=== Begin Enclosure ===

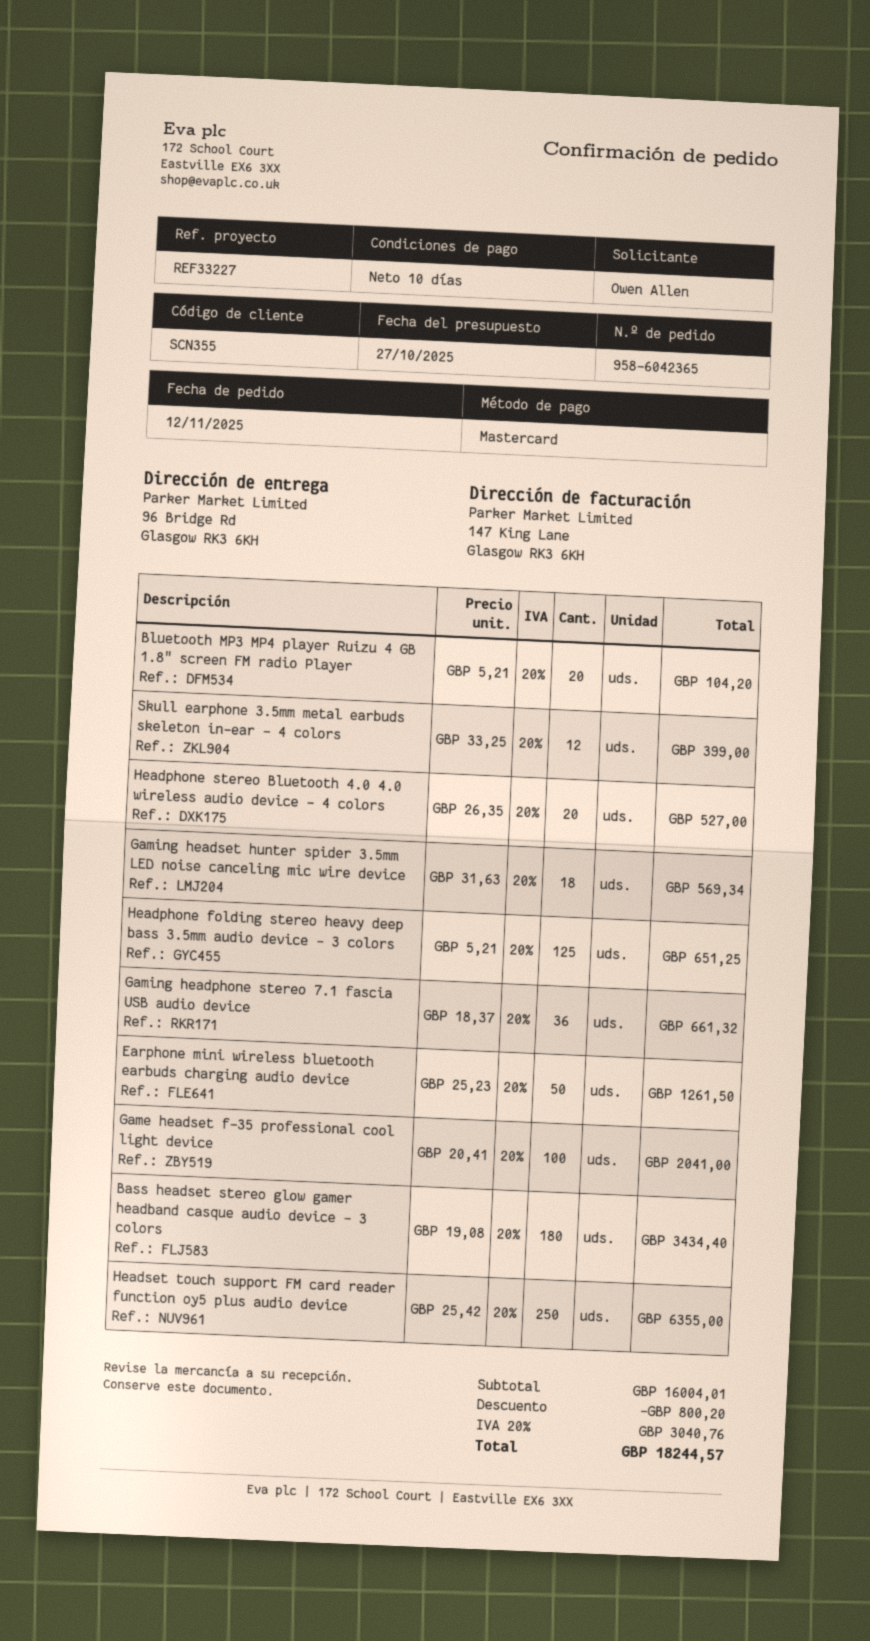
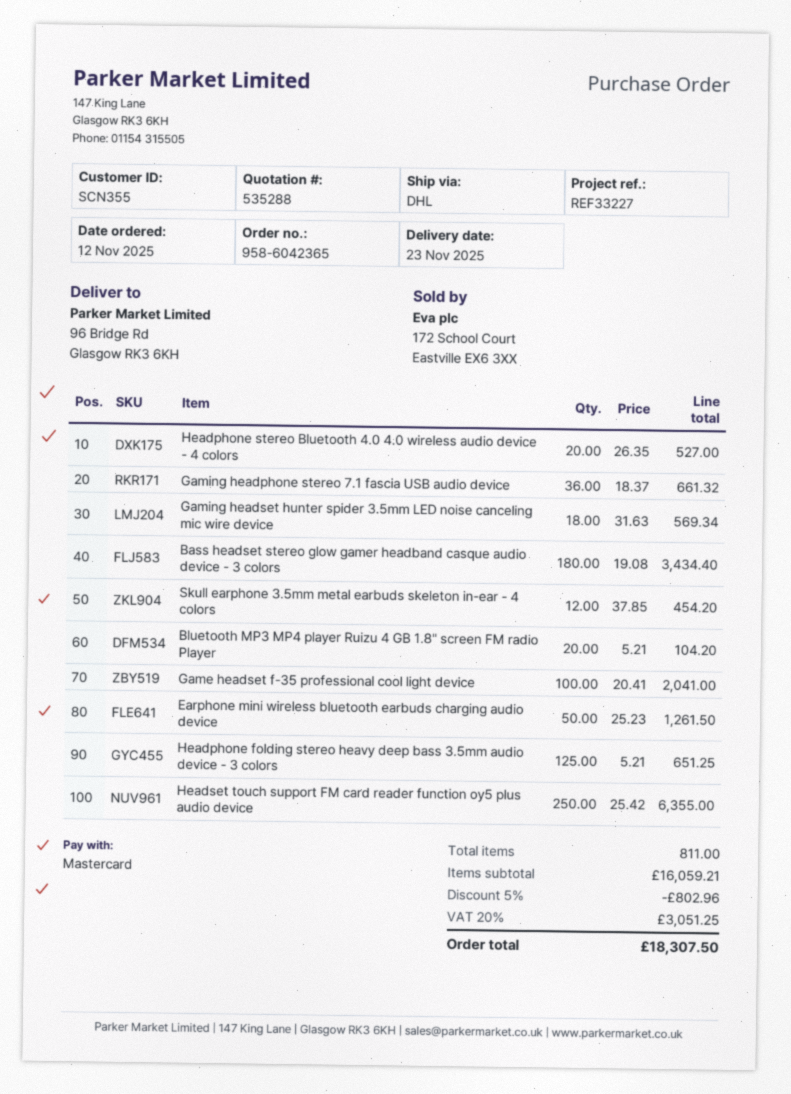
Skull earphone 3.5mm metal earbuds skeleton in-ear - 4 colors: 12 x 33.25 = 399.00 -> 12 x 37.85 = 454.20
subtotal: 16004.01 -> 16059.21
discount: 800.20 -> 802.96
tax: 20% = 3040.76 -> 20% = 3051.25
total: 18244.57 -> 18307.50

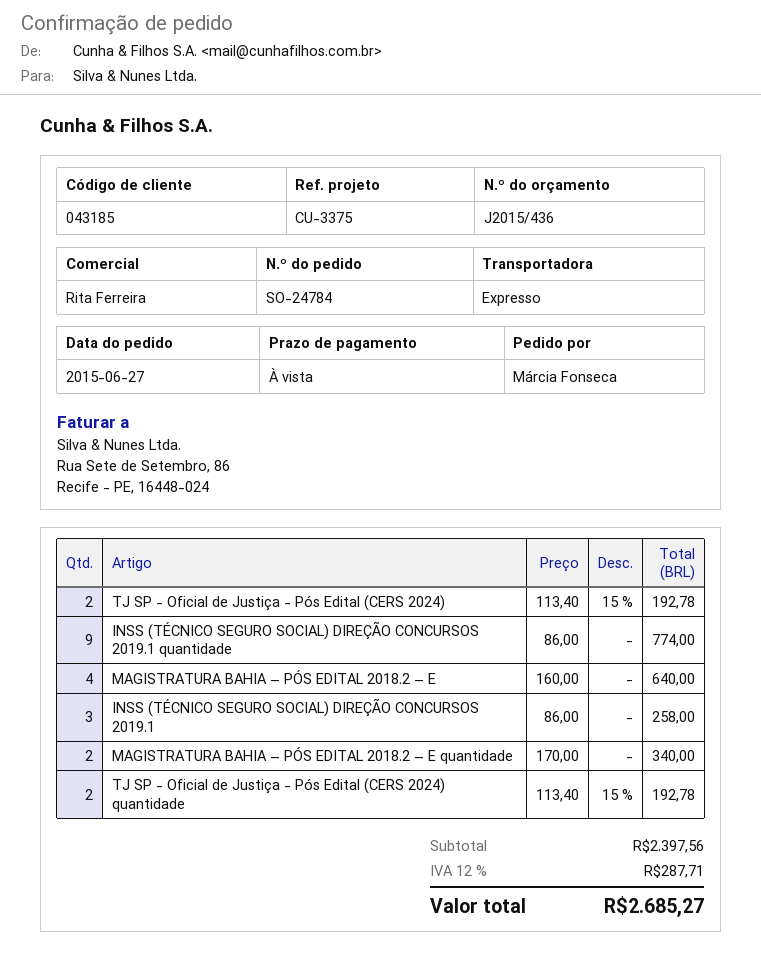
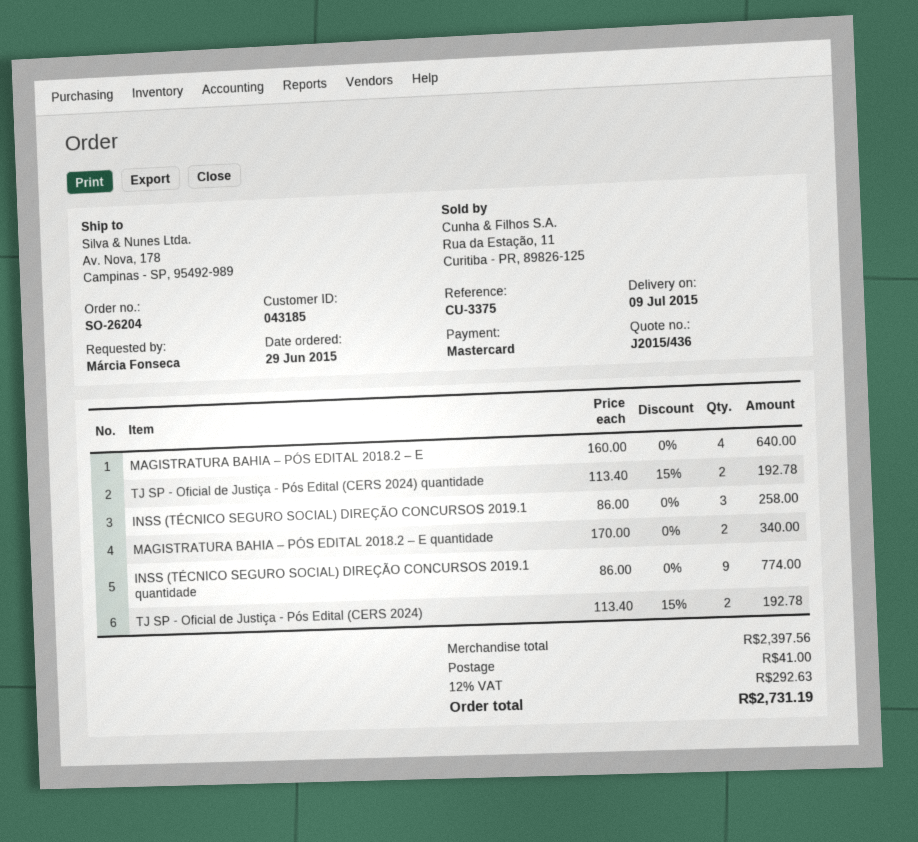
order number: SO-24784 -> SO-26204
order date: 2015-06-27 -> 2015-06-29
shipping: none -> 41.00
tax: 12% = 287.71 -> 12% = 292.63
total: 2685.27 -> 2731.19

=== End Enclosure ===

TASK INSTRUCTIONS: Repeat the data above exactly, but not the pictures.

RESULT OF THIS EXERCISE:
Skull earphone 3.5mm metal earbuds skeleton in-ear - 4 colors: 12 x 33.25 = 399.00 -> 12 x 37.85 = 454.20
subtotal: 16004.01 -> 16059.21
discount: 800.20 -> 802.96
tax: 20% = 3040.76 -> 20% = 3051.25
total: 18244.57 -> 18307.50

order number: SO-24784 -> SO-26204
order date: 2015-06-27 -> 2015-06-29
shipping: none -> 41.00
tax: 12% = 287.71 -> 12% = 292.63
total: 2685.27 -> 2731.19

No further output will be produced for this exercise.